The world cup has been a huge boon to AI surveillance.

The World Cup does not create the surveillance state — but it has become one of the most efficient mechanisms for funding, deploying, legitimizing, and permanently embedding it across the globe, one tournament at a time.

[–] MisterCurtis@lemmy.world 18 points 4 days ago (2 children)

Nah, when the bubble collapses there are going to be all these large vacant climate controlled warehouses to use as for profit concentration camps.

[–] decolo@piefed.social 13 points 4 days ago

the ones they managed to populate with computers will be used for surveillance, the ones that are sitting empty will be the prisons

[–] OwOarchist@pawb.social 6 points 4 days ago

You think the concentration camps are going to be climate controlled?

We'll get the bare minimum heat in the winter to keep us from freezing to death too fast before they can get 'enough' work out of us. And absolutely nothing in the summer, not even ventilation fans.

[–] Crazyslinkz@lemmy.world 11 points 4 days ago* (last edited 4 days ago) (1 children)

I sometimes wonder if people understand that the data centers get customers to fill the space in it. Like there's 40 customers in one data center. Randomly chosen number used for ease if explaining. Could be 10 or 100 different companies renting space for the services.

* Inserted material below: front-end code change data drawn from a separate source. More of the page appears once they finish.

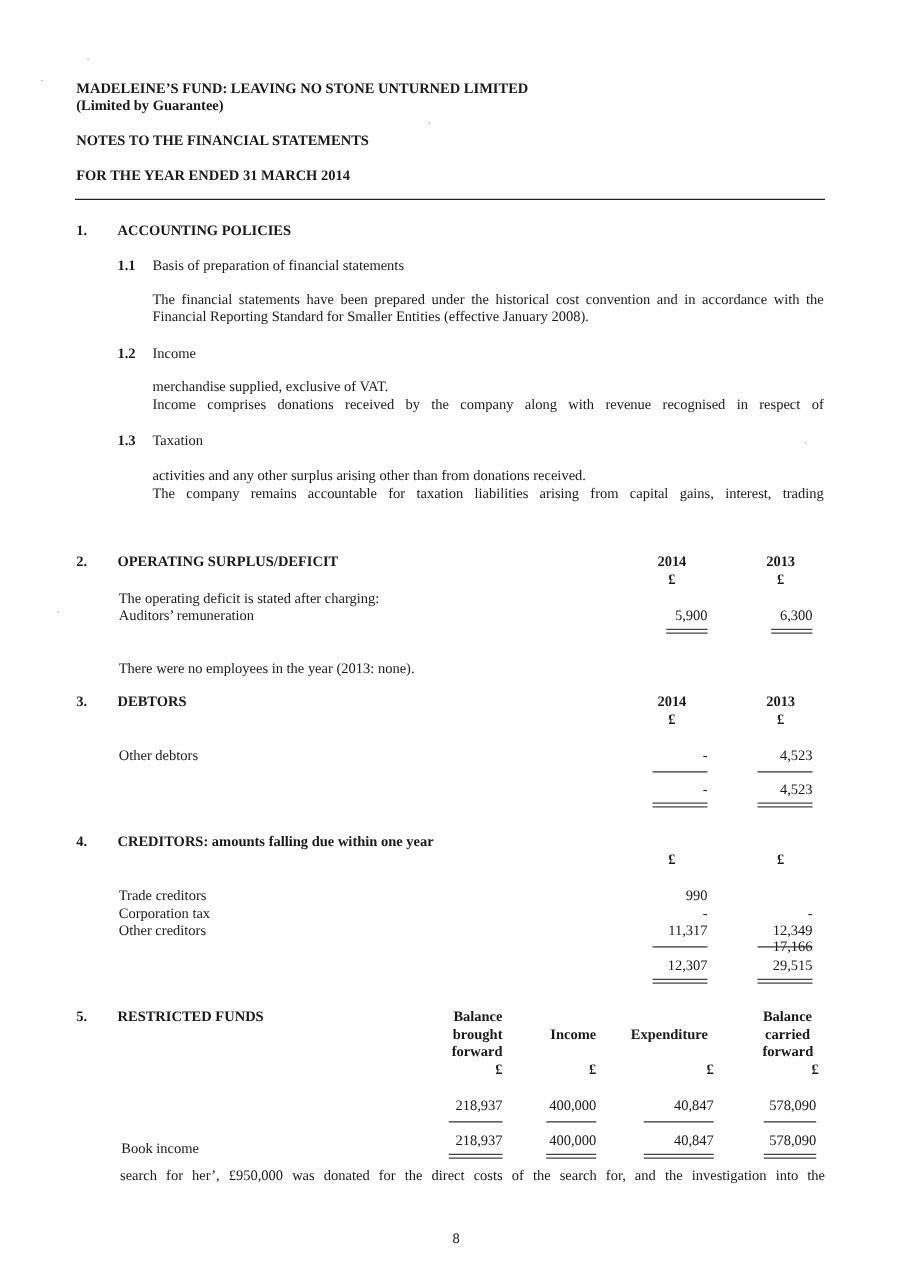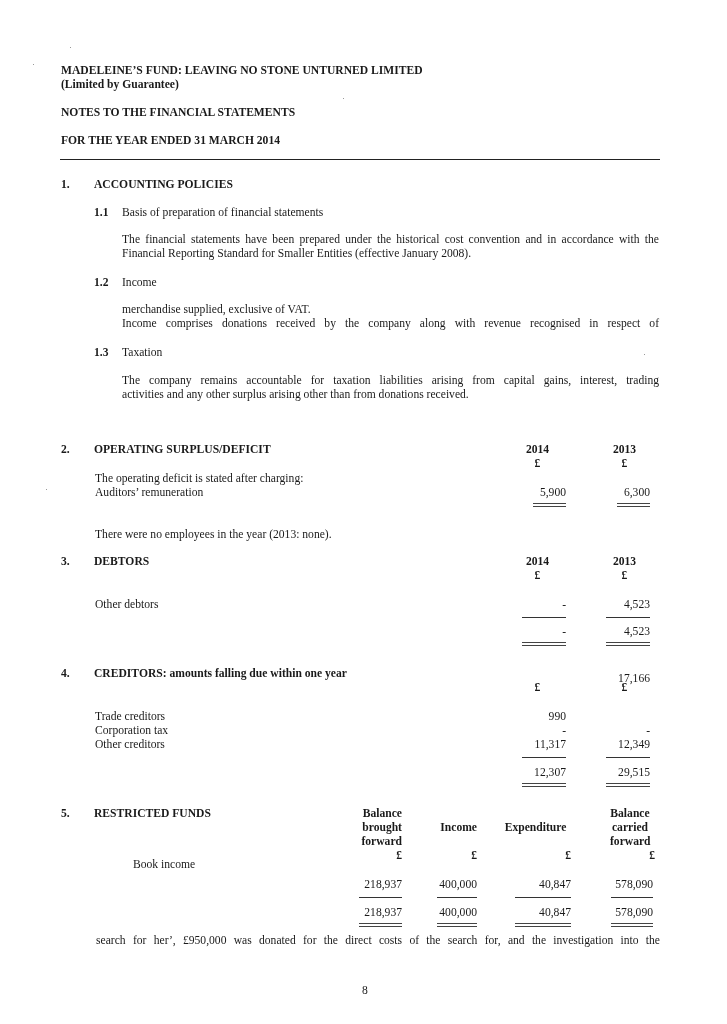--- a/index.html
+++ b/index.html
@@ -58,22 +58,22 @@
   <div class="abs sub-num" style="top:276px;">1.2</div>
   <div class="abs sub-title" style="top:276px;">Income</div>
   <div class="abs para" style="top:303px;">
     <span class="line">merchandise supplied, exclusive of VAT.</span>
     <span class="line justify-line">Income comprises donations received by the company along with revenue recognised in respect of</span>
   </div>
 
   <div class="abs sub-num" style="top:346px;">1.3</div>
   <div class="abs sub-title" style="top:346px;">Taxation</div>
   <div class="abs para" style="top:374px;">
+    <span class="line">activities and any other surplus arising other than from donations received.</span>
     <span class="line justify-line">The company remains accountable for taxation liabilities arising from capital gains, interest, trading</span>
-    <span class="line">activities and any other surplus arising other than from donations received.</span>
   </div>
 </div>
 
 <div>
   <div class="abs num" style="top:443px;">2.</div>
   <div class="abs sec-title" style="top:443px;text-align:center;">OPERATING SURPLUS/DEFICIT</div>
   <div class="abs colhead" style="top:443px; left:515px; width:45px;">2014</div>
   <div class="abs colhead" style="top:443px; left:602px; width:45px;">2013</div>
   <div class="abs colhead" style="top:457px; left:515px; width:45px;">£</div>
   <div class="abs colhead" style="top:457px; left:602px; width:45px;">£</div>
@@ -108,21 +108,21 @@
 </div>
 
 <div>
   <div class="abs num" style="top:667px;">4.</div>
   <div class="abs sec-title" style="top:667px;">CREDITORS: amounts falling due within one year</div>
   <div class="abs colhead" style="top:681px; left:515px; width:45px;">£</div>
   <div class="abs colhead" style="top:681px; left:602px; width:45px;">£</div>
 
   <div class="abs label" style="top:710px;">Trade creditors</div>
   <div class="abs col c2014" style="top:710px; width:66px;">990</div>
-  <div class="abs col c2013" style="top:672px;">17,166</div>
+  <div class="abs col c2013" style="top:751px;">17,166</div>
 
   <div class="abs label" style="top:724px;">Corporation tax</div>
   <div class="abs col c2014" style="top:724px; width:66px;">-</div>
   <div class="abs col c2013" style="top:724px;">-</div>
 
   <div class="abs label" style="top:738px;">Other creditors</div>
   <div class="abs col c2014" style="top:738px; width:66px;">11,317</div>
   <div class="abs col c2013" style="top:738px;">12,349</div>
 
   <div class="abs line-single" style="top:757px; left:522px; width:44px;"></div>
@@ -151,21 +151,21 @@
     <div>Expenditure</div>
   </div>
   <div class="abs rfhead rf3" style="top:849px;">£</div>
   <div class="abs rfhead rf4" style="top:807px;">
     <div style="padding-right:5px; text-align:center; padding-left:30px;">Balance</div>
     <div style="padding-right:5px; text-align:center; padding-left:30px;">carried</div>
     <div style="padding-right:5px; text-align:center; padding-left:30px;">forward</div>
     <div>£</div>
   </div>
 
-  <div class="abs label" style="top:858px; left:97px;margin-left:36px;">Book income</div>
+  <div class="abs label" style="top:912px; left:97px;">Book income</div>
   <div class="abs col rf1" style="top:878px;">218,937</div>
   <div class="abs col rf2" style="top:878px;">400,000</div>
   <div class="abs col rf3" style="top:878px;">40,847</div>
   <div class="abs col rf4" style="top:878px; width:73px;">578,090</div>
 
   <div class="abs line-single" style="top:897px; left:359px; width:43px;"></div>
   <div class="abs line-single" style="top:897px; left:437px; width:40px;"></div>
   <div class="abs line-single" style="top:897px; left:515px; width:56px;"></div>
   <div class="abs line-single" style="top:897px; left:611px; width:42px;"></div>
 

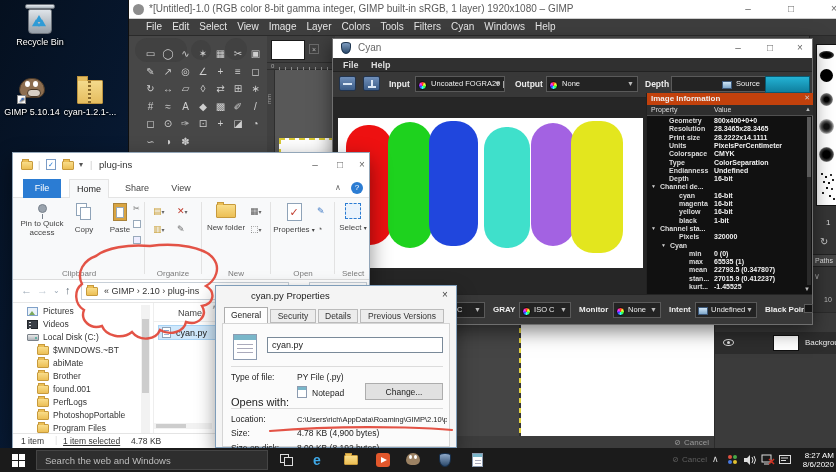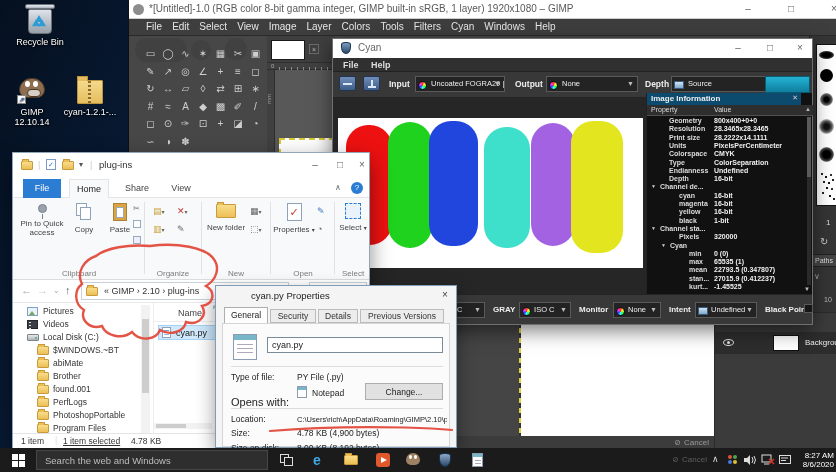--- a/index.html
+++ b/index.html
@@ -55,21 +55,21 @@
         <div>Recycle Bin</div>
       </div>
       <div class="dsk-ico" style="left: 4px; top: 76px; width: 56px;">
         <div class="dsk-art" style="width: 30px; height: 28px;">
           <div style="position: absolute; left: 2px; top: 2px; width: 26px; height: 20px; background: rgb(141, 110, 80); border-radius: 12px 12px 8px 8px; border: 1px solid rgb(74, 56, 38);"></div>
           <div style="position: absolute; left: 8px; top: 5px; width: 5px; height: 6px; background: rgb(255, 255, 255); border-radius: 50%;"></div>
           <div style="position: absolute; left: 16px; top: 5px; width: 5px; height: 6px; background: rgb(255, 255, 255); border-radius: 50%;"></div>
           <div style="position: absolute; left: 10px; top: 13px; width: 14px; height: 8px; background: rgb(216, 207, 196); border-radius: 6px; border: 1px solid rgb(74, 56, 38);"></div>
           <div style="position: absolute; left: 0px; top: 19px; width: 9px; height: 9px; background: rgb(255, 255, 255); border: 1px solid rgb(136, 136, 136); font-size: 7px; line-height: 8px; color: rgb(43, 108, 211); text-align: center;">↗</div>
         </div>
-        <div>GIMP 12.10.14</div>
+        <div>GIMP 5.10.14</div>
       </div>
       <div class="dsk-ico" style="left: 62px; top: 76px; width: 56px;">
         <div class="dsk-art" style="width: 26px; height: 28px;">
           <div style="position: absolute; left: 0px; top: 4px; width: 26px; height: 24px; background: linear-gradient(rgb(244, 218, 140), rgb(229, 189, 95)); border: 1px solid rgb(189, 148, 64); border-radius: 1px;"></div>
           <div style="position: absolute; left: 0px; top: 0px; width: 11px; height: 5px; background: rgb(229, 189, 95); border-top: 1px solid rgb(189, 148, 64); border-right: 1px solid rgb(189, 148, 64); border-left: 1px solid rgb(189, 148, 64); border-image: initial; border-bottom: none;"></div>
           <div style="position: absolute; left: 11px; top: 5px; width: 3px; height: 22px; background: repeating-linear-gradient(rgb(138, 106, 42) 0px, rgb(138, 106, 42) 2px, rgb(240, 208, 124) 2px, rgb(240, 208, 124) 4px);"></div>
         </div>
         <div>cyan-1.2.1-...</div>
       </div>
     </div>
@@ -227,41 +227,41 @@
         <span>Uncoated FOGRA29 |</span>
         <span class="dd-arrow">▼</span>
       </div>
       <span style="position:absolute;left:182px;top:7px;font-size:8.5px;color:#eee;font-weight:700;">Output</span>
       <div class="ddark" style="left:213px;top:4px;width:92px;">
         <span class="wheel" style="margin:2px 2px 0 2px;"></span>
         <span>None</span>
         <span class="dd-arrow">▼</span>
       </div>
       <span style="position:absolute;left:312px;top:7px;font-size:8.5px;color:#eee;font-weight:700;">Depth</span>
-      <div class="ddark" style="left:338px;top:4px;width:112px;">
+      <div class="ddark" style="left:338px;top:4px;width:112px;padding-left:48px;">
         <span class="moni" style="margin:2px 2px 0 2px;"></span>
         <span>Source</span>
         <span class="dd-arrow">▼</span>
       </div>
       <div class="abs" style="left:432px;top:4px;width:45px;height:17px;background:linear-gradient(#23b2d4,#0f7f9e);border:1px solid #0a5a72;"></div>
     </div>
 
     <div class="abs" style="left:0;top:59px;width:313px;height:196px;background:#262626;">
       <div class="abs" id="cyan-image" style="left:5px;top:20px;width:305px;height:150px;background:#fff;overflow:hidden;">
           <div style="position: absolute; left: 8px; top: 7px; width: 46px; height: 120px; background: rgb(238, 17, 17); border-radius: 22px;"></div>
           <div style="position: absolute; left: 50px; top: 4px; width: 44px; height: 126px; background: rgb(30, 210, 30); border-radius: 22px;"></div>
           <div style="position: absolute; left: 91px; top: 3px; width: 49px; height: 125px; background: rgb(32, 70, 221); border-radius: 22px;"></div>
           <div style="position: absolute; left: 146px; top: 9px; width: 46px; height: 121px; background: rgb(63, 224, 203); border-radius: 22px;"></div>
           <div style="position: absolute; left: 193px; top: 5px; width: 44px; height: 123px; background: rgb(163, 98, 226); border-radius: 22px;"></div>
           <div style="position: absolute; left: 233px; top: 3px; width: 52px; height: 132px; background: rgb(227, 230, 30); border-radius: 22px;"></div>
         </div>
     </div>
 
     <div class="abs" style="left:313px;top:54px;width:166px;height:201px;background:#111;border-left:1px solid #222;">
-      <div class="abs" style="left:0;top:0;width:154px;height:12px;background:#0c4a6e;">
+      <div class="abs" style="left:0;top:0;width:166px;height:12px;background:#c2410c;">
         <span style="position:absolute;left:4px;top:1px;font-size:8px;font-weight:700;color:#eee;">Image Information</span>
         <span style="position:absolute;right:3px;top:1px;font-size:7px;color:#ccc;">✕</span>
       </div>
       <div class="abs" style="left:0;top:12px;width:166px;height:11px;background:#2e2e2e;border-bottom:1px solid #505050;">
         <span style="position:absolute;left:4px;top:1px;font-size:7px;color:#ddd;">Property</span>
         <span style="position:absolute;left:67px;top:1px;font-size:7px;color:#ddd;">Value</span>
         <span style="position:absolute;right:2px;top:1px;font-size:6px;color:#bbb;">▲</span>
       </div>
       <div id="info-rows" class="abs" style="left:0;top:24px;width:160px;height:175px;overflow:hidden;">
           <div class="inforow" style="top: 0px;">

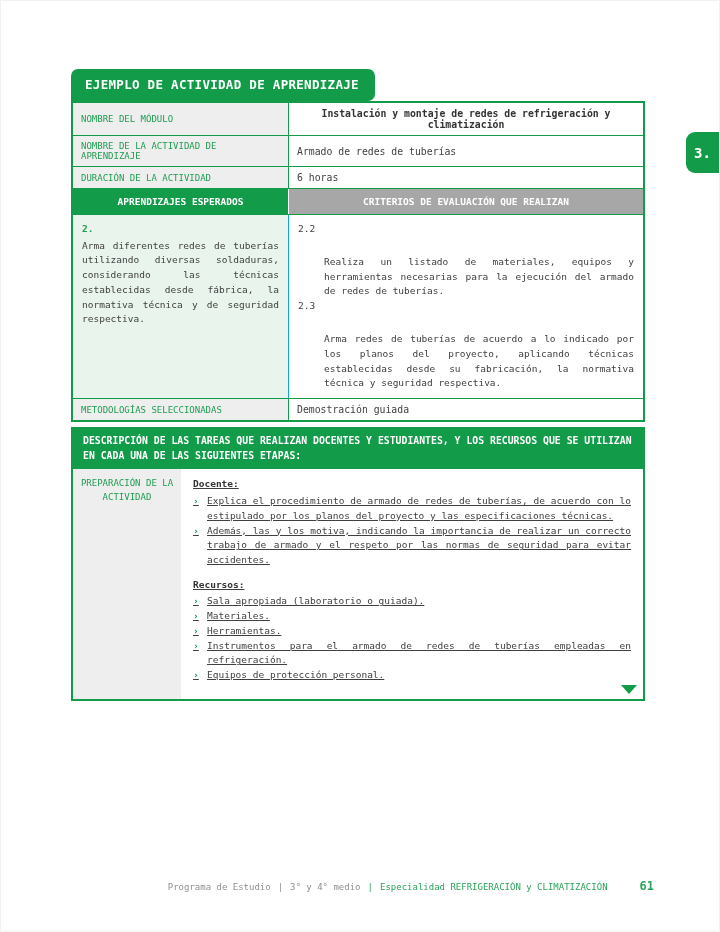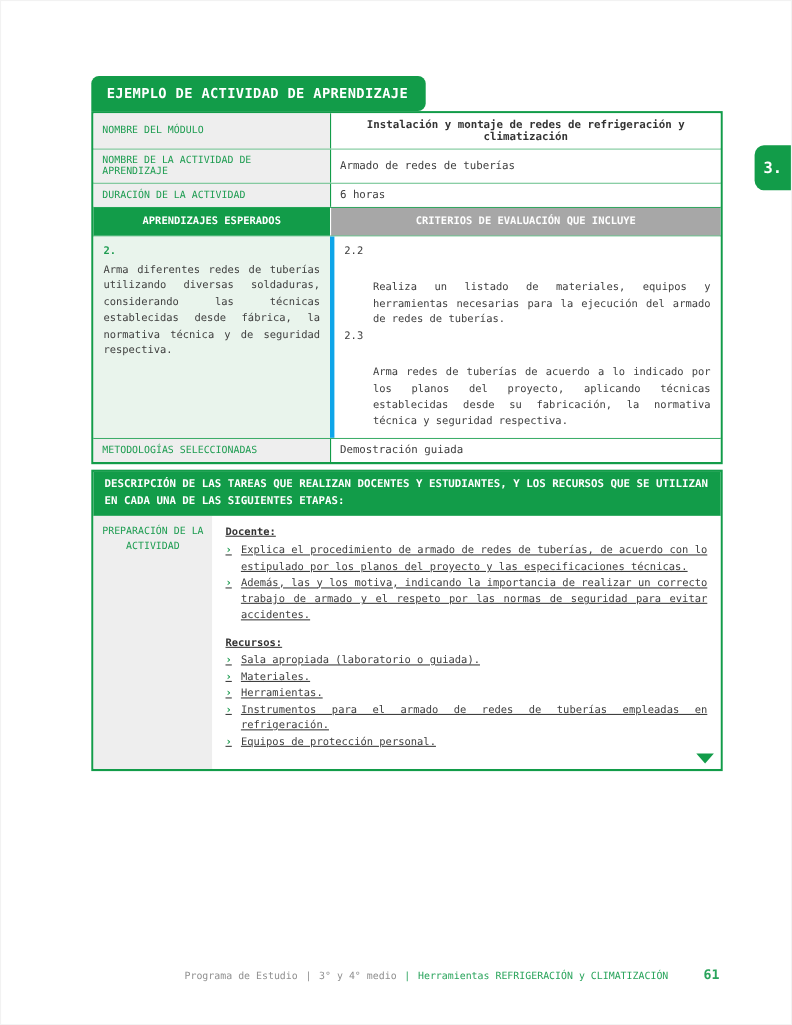--- a/index.html
+++ b/index.html
@@ -23,21 +23,21 @@
     height: 41px;
     background: #129c49;
     border-radius: 9px 0 0 9px;
     color: #ffffff;
     font-size: 14px;
     font-weight: bold;
     display: flex;
     align-items: center;
     justify-content: center;
   }
-  .doc { position: absolute; left: 82px; top: 68px; width: 602px; }
+  .doc { position: absolute; left: 70px; top: 68px; width: 602px; }
   .title-tab {
     display: inline-block;
     background: #129c49;
     color: #ffffff;
     font-size: 12.5px;
     font-weight: bold;
     padding: 8px 16px 8px 14px;
     border-radius: 7px 7px 7px 0;
     letter-spacing: 0.3px;
     box-sizing: border-box;
@@ -85,21 +85,21 @@
     box-sizing: border-box;
     padding: 7px 9px;
     font-size: 9.5px;
     line-height: 1.55;
     text-align: justify;
   }
   .learning-number { color: #1f9d52; font-weight: bold; margin-bottom: 2px; }
   .criteria-cell {
     flex: 1;
     background: #ffffff;
-    border-left: 4px solid #0ea5e9;
+    border-left: 1px solid #0ea5e9;
     box-sizing: border-box;
     padding: 7px 9px;
     font-size: 9.5px;
     line-height: 1.55;
     min-height: 92px;
   }
   .crit-item { display: flex; }
   .crit-num { width: 26px; flex: 0 0 26px; }
   .crit-text { flex: 1; text-align: justify; margin-top: 33px; }
   .gap { height: 5px; }
@@ -189,21 +189,21 @@
         <div class="cell value">Armado de redes de tuberías</div>
       </div>
 
       <div class="trow">
         <div class="cell label">DURACIÓN DE LA ACTIVIDAD</div>
         <div class="cell value">6 horas</div>
       </div>
 
       <div class="trow">
         <div class="head-green">APRENDIZAJES ESPERADOS</div>
-        <div class="head-gray">CRITERIOS DE EVALUACIÓN QUE INCLUYE</div>
+        <div class="head-gray">CRITERIOS DE EVALUACIÓN QUE REALIZAN</div>
       </div>
 
       <div class="trow">
         <div class="learning-cell">
           <div class="learning-number">2.</div>
           <div>Arma diferentes redes de tuberías utilizando diversas soldaduras, considerando las técnicas establecidas desde fábrica, la normativa técnica y de seguridad respectiva.</div>
         </div>
         <div class="criteria-cell">
           <div class="crit-item">
             <span class="crit-num">2.2</span>
@@ -272,17 +272,17 @@
       </div>
     </div>
 
   </div>
 
   <div class="footer">
     <span>Programa de Estudio</span>
     <span class="sep">|</span>
     <span>3° y 4° medio</span>
     <span class="sep green">|</span>
-    <span class="green">Herramientas REFRIGERACIÓN y CLIMATIZACIÓN</span>
+    <span class="green">Especialidad REFRIGERACIÓN y CLIMATIZACIÓN</span>
     <span class="pagenum">61</span>
   </div>
 
 </div>
 
 </body></html>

[–] JcbAzPx@lemmy.world 7 points 4 days ago

You're talking about a colo. Larger companies will have their own datacenters dedicated to their own services.

[–] altphoto@lemmy.today 3 points 3 days ago

Look into iroh and rayfish VPN. These will be making the network ours again.

[–] AutistoMephisto@lemmy.world 2 points 3 days ago

So, basically like that one episode of "SuperJail!",? That one where the Warden basically takes over the US and turns all the citizens into inmates?

[–] dan69@lemmy.world 6 points 4 days ago

I don’t want the internet any mores. I want underwebs!!